Tomorrow is Father's Day, and I'd like to say to my dad, "I love you."
Many people are honoring their fathers this weekend, spending time with them or remembering the good times with their dads. But what about those who don't have a good or Godly dad? Should such a father be honored, too?
The first commandment with promise in the Bible is to honor one's parents. Ephesians 6:1-2 makes a distinction between honoring and obeying one's parents by issuing two separate commands. I believe that there is a reason (besides just that that honoring and obeying are two different but similar actions), and I think that you will find out the same if you honestly study the Bible concerning it.
The difference is this - the obedience command changes with jurisdiction, but the honoring command never does. That is to say that the jurisdiction of parenthood develops over time, from the womb (in which there can be no direct obedience or disobedience, to the young child who must obey right away all the time, to the teen or young adult who has more responsibility and is learning to obey more than just Mom and Dad - an employer, the law, etc., to the established adult who has "left father and mother" (Ephesians 5:31) and has very little obedience requirements.
Honoring your parents, however, is a different story. Honor toward one's parents does not change with jurisdiction. There is never a day in one's life in which one's parents have ceased to have brought him into this world; therefore, there is never a day in one's life in which it is permissible to dishonor one's parents. Honor is a constant, while obedience is a variable. Honor is unconditional while obedience is conditional in reference only to jurisdiction.
So, let's get down to practicality. For what, specifically, can one honor his or her father? Here are three ideas:
- Honor him for his position. The position of the father is an important one. Try to separate yourself from the actions and habits of your father, and look only at the basic title of 'Father' for a moment. Where would this world be without fathers? What do fathers in general contribute to life? Then consider this - if you dishonor your father, it may set a bad example to others who do not have a good excuse, and in general will contribute to the crumbling of fatherhood.
- Honor him for his provision. "But wait," you may say, "my dad does not provide for me;" or "my dad has abandoned us." Let's think back - way back, even before your earliest memories. One thing is for sure - your father did provide something irreplaceable - YOU! If it were not for your father, you would not exist. Your father providing for your temporal needs is an added bonus, since ultimately God takes care of all of our needs Himself (Matthew 6:30-31).
- Honor him for his potential. Sometimes, honor and respect is all that one needs to turn him from a lazy, good-for-nothing, angry person to a God-fearing, hard-working man of moderation and humility. Consider what he can become with God's help and your support. Remember that he is human, just like you, and no one fully knows what another person is dealing with inside, or behind the scenes.

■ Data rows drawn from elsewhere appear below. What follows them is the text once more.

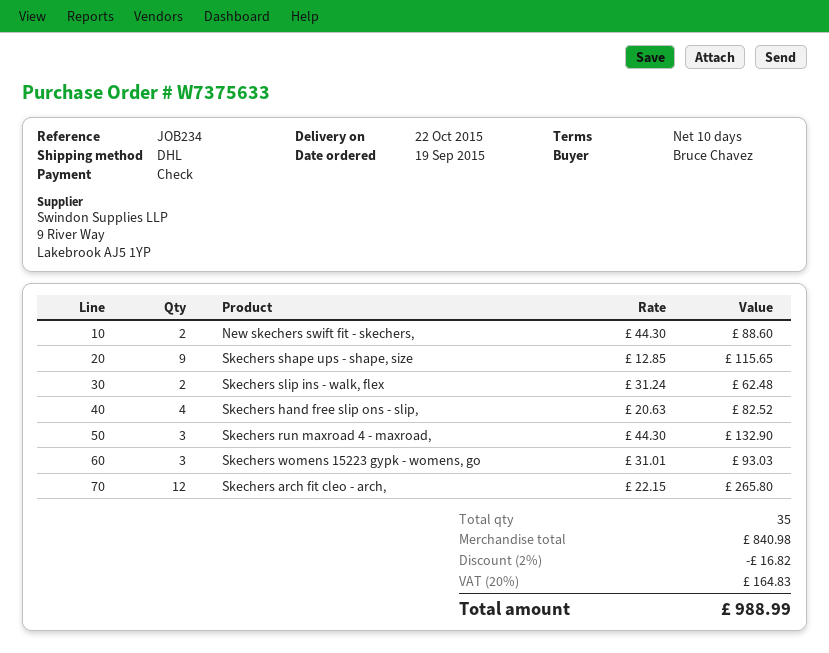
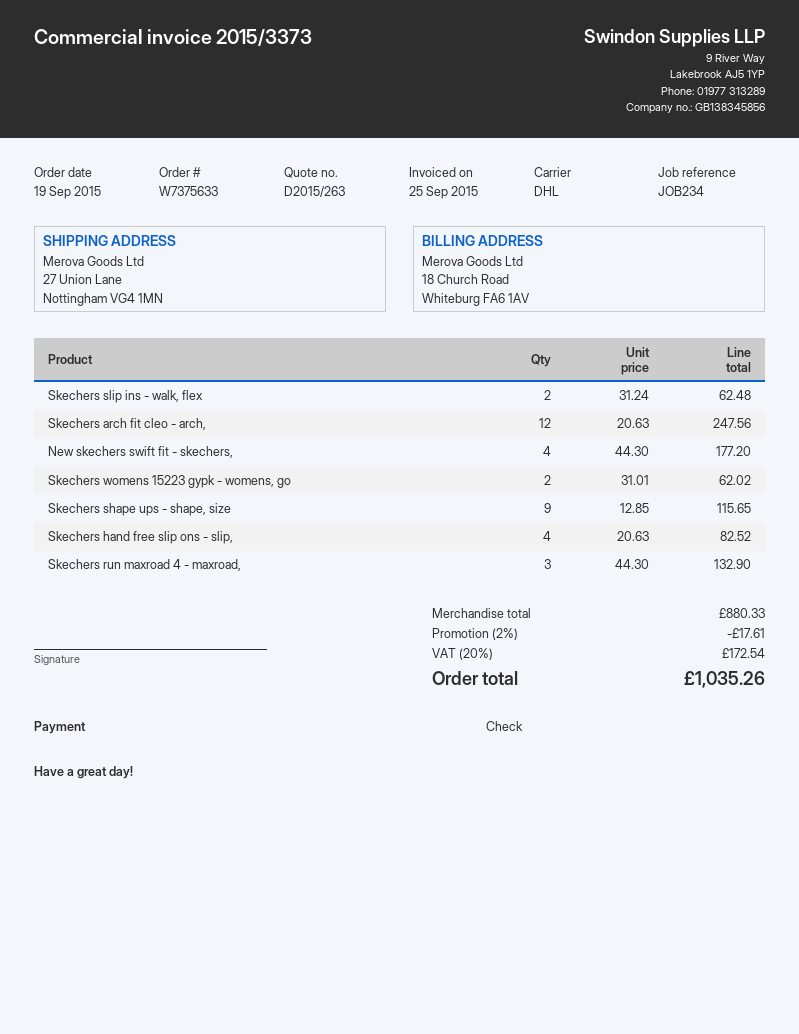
New skechers swift fit - skechers,: 2 x 44.30 = 88.60 -> 4 x 44.30 = 177.20
Skechers womens 15223 gypk - womens, go: 3 x 31.01 = 93.03 -> 2 x 31.01 = 62.02
Skechers arch fit cleo - arch,: 12 x 22.15 = 265.80 -> 12 x 20.63 = 247.56
subtotal: 840.98 -> 880.33
discount: 2% = 16.82 -> 2% = 17.61
tax: 20% = 164.83 -> 20% = 172.54
total: 988.99 -> 1035.26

Finally, one last thought - if you simply can't see past your dad's faults, condition, or even abuse, remember that you have a Heavenly Father Who is perfect, and that He either indwells or may soon indwell your father. Dishonoring a saved father is dishonoring the Heavenly Father Who indwells him, and dishonoring an unsaved father is not helping him to get to a place where he wishes to accept Christ. Honoring does not mean that you have to condone his actions or even trust him. It simply means that you are going to show him respect to the best of your ability.